▸ **Provided material**
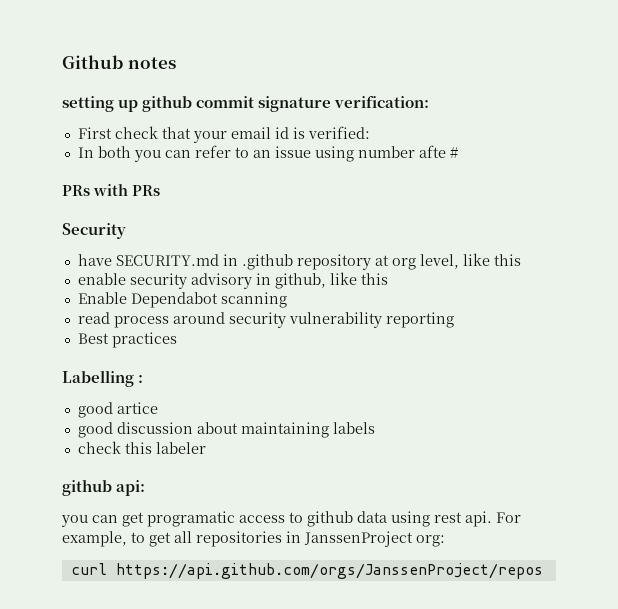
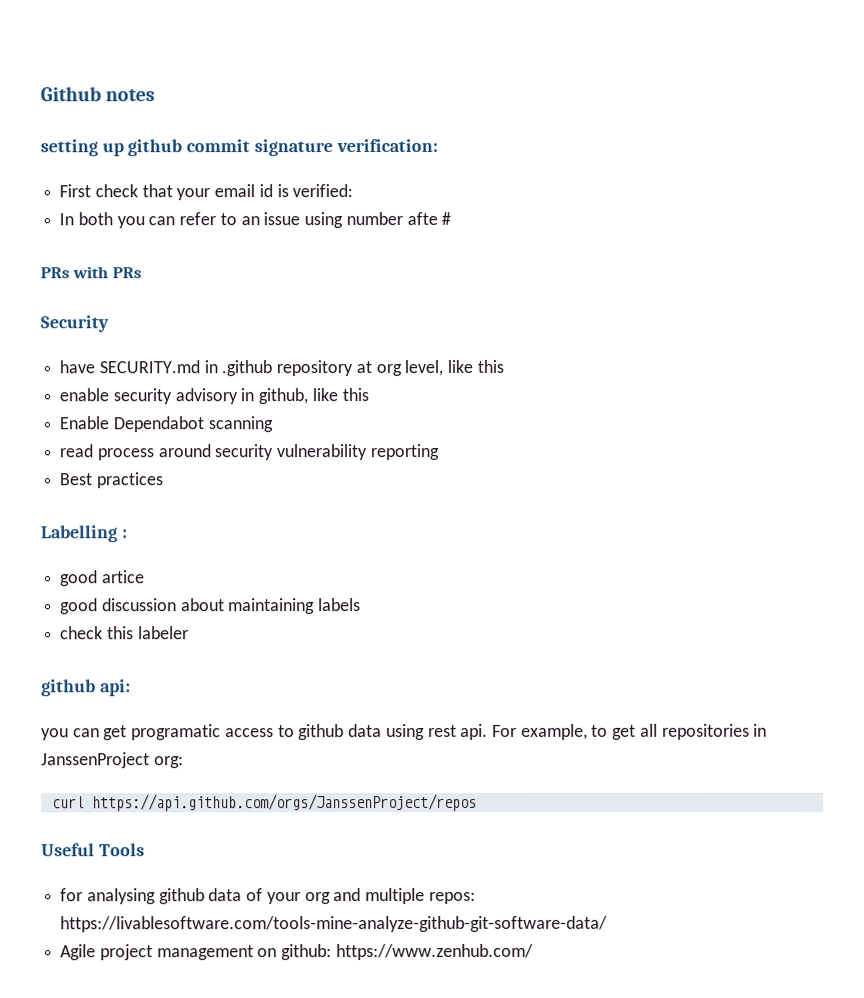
(543, 571) none -> [41,843,145,857] [60,888,476,905] [60,915,609,933] [60,943,534,961] // Useful Tools // for analysing github data of your org and multiple repos: https://livablesoftware.com/tools-mine-analyze-github-git-software-data/ // Agile project management on github: https://www.zenhub.com/

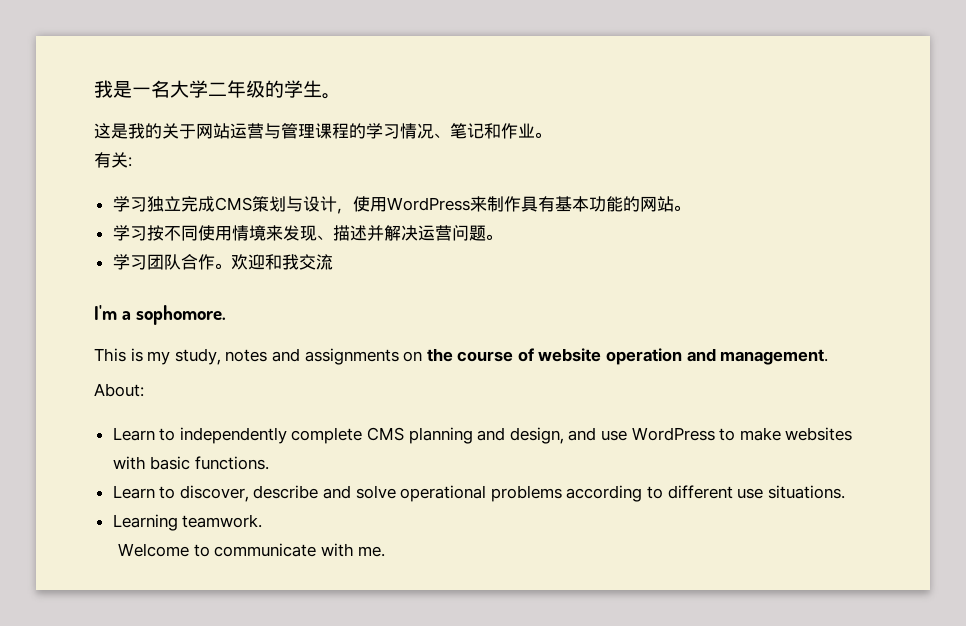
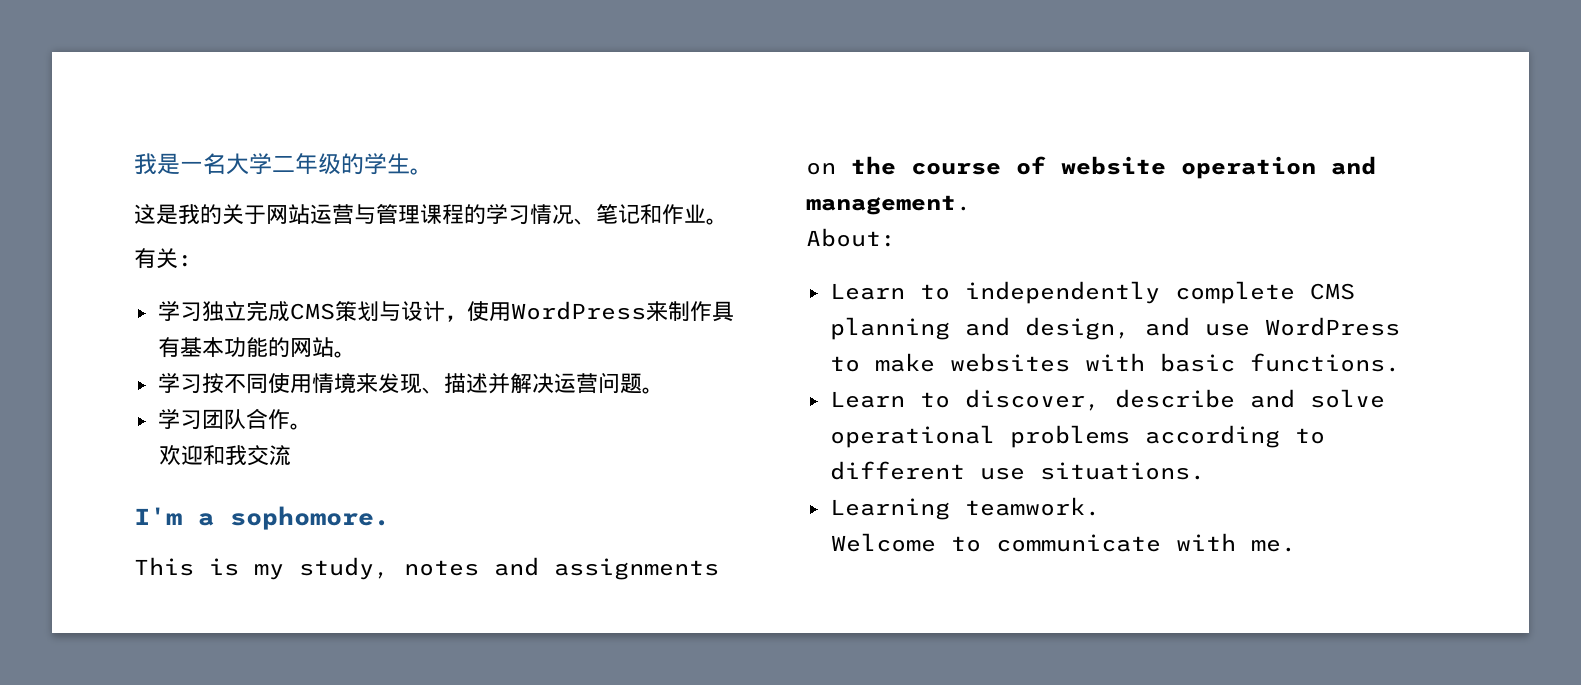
(231, 266) none -> (312, 426) //

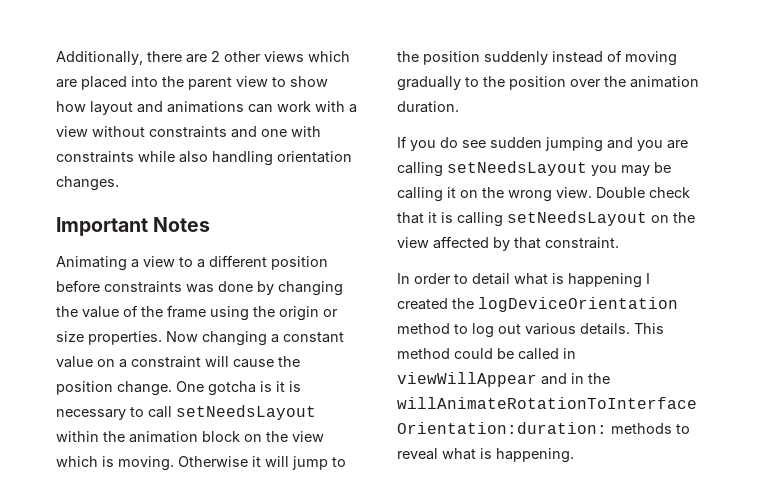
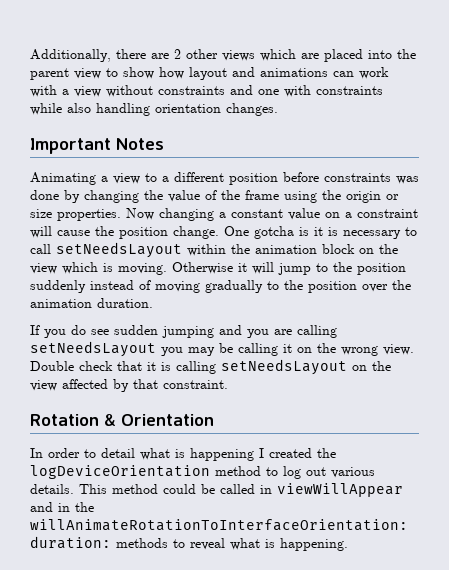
(619, 243) none -> [30,414,214,426] // Rotation & Orientation

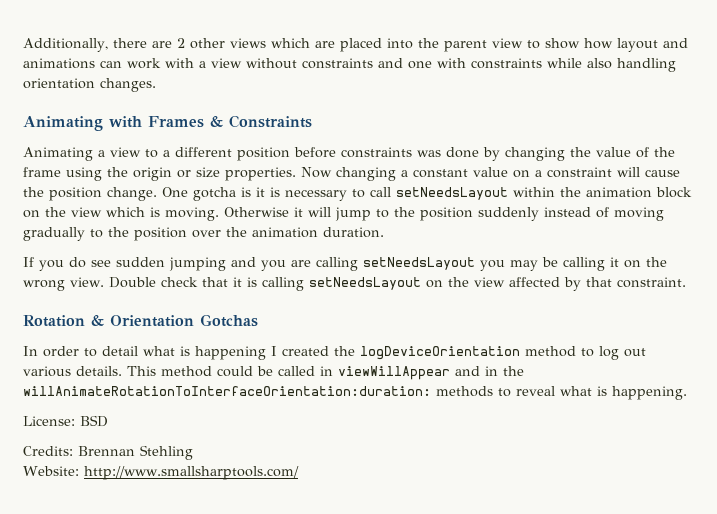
[30,138,164,154] Important Notes -> [23,115,312,131] Animating with Frames & Constraints
(214, 420) none -> [200,314,258,327] Gotchas
(348, 544) none -> [23,415,108,427] [23,445,193,460] [23,466,299,480] // License: BSD // Credits: Brennan Stehling // Website: http://www.smallsharptools.com/

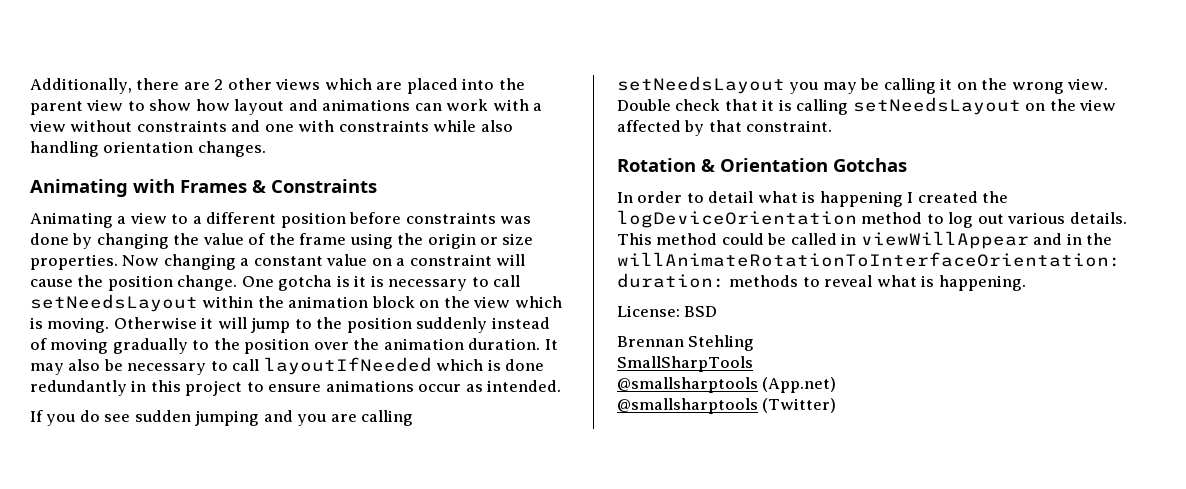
(384, 232) none -> [544,339,558,350] [30,357,545,375] [30,380,562,396] It may also be necessary to call layoutIfNeeded which is done redundantly in this project to ensure animations occur as intended.
[23,446,73,456] Credits: -> (718, 311) none
[23,466,299,480] Website: http://www.smallsharptools.com/ -> [617,356,753,372] [617,377,837,393] [617,398,837,414] SmallSharpTools // @smallsharptools (App.net) // @smallsharptools (Twitter)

▸ **What this task involves**
Transcribe each line above exactly, pictures excluded.

▸ **Written response**
(543, 571) none -> [41,843,145,857] [60,888,476,905] [60,915,609,933] [60,943,534,961] // Useful Tools // for analysing github data of your org and multiple repos: https://livablesoftware.com/tools-mine-analyze-github-git-software-data/ // Agile project management on github: https://www.zenhub.com/

(231, 266) none -> (312, 426) //

(619, 243) none -> [30,414,214,426] // Rotation & Orientation

[30,138,164,154] Important Notes -> [23,115,312,131] Animating with Frames & Constraints
(214, 420) none -> [200,314,258,327] Gotchas
(348, 544) none -> [23,415,108,427] [23,445,193,460] [23,466,299,480] // License: BSD // Credits: Brennan Stehling // Website: http://www.smallsharptools.com/

(384, 232) none -> [544,339,558,350] [30,357,545,375] [30,380,562,396] It may also be necessary to call layoutIfNeeded which is done redundantly in this project to ensure animations occur as intended.
[23,446,73,456] Credits: -> (718, 311) none
[23,466,299,480] Website: http://www.smallsharptools.com/ -> [617,356,753,372] [617,377,837,393] [617,398,837,414] SmallSharpTools // @smallsharptools (App.net) // @smallsharptools (Twitter)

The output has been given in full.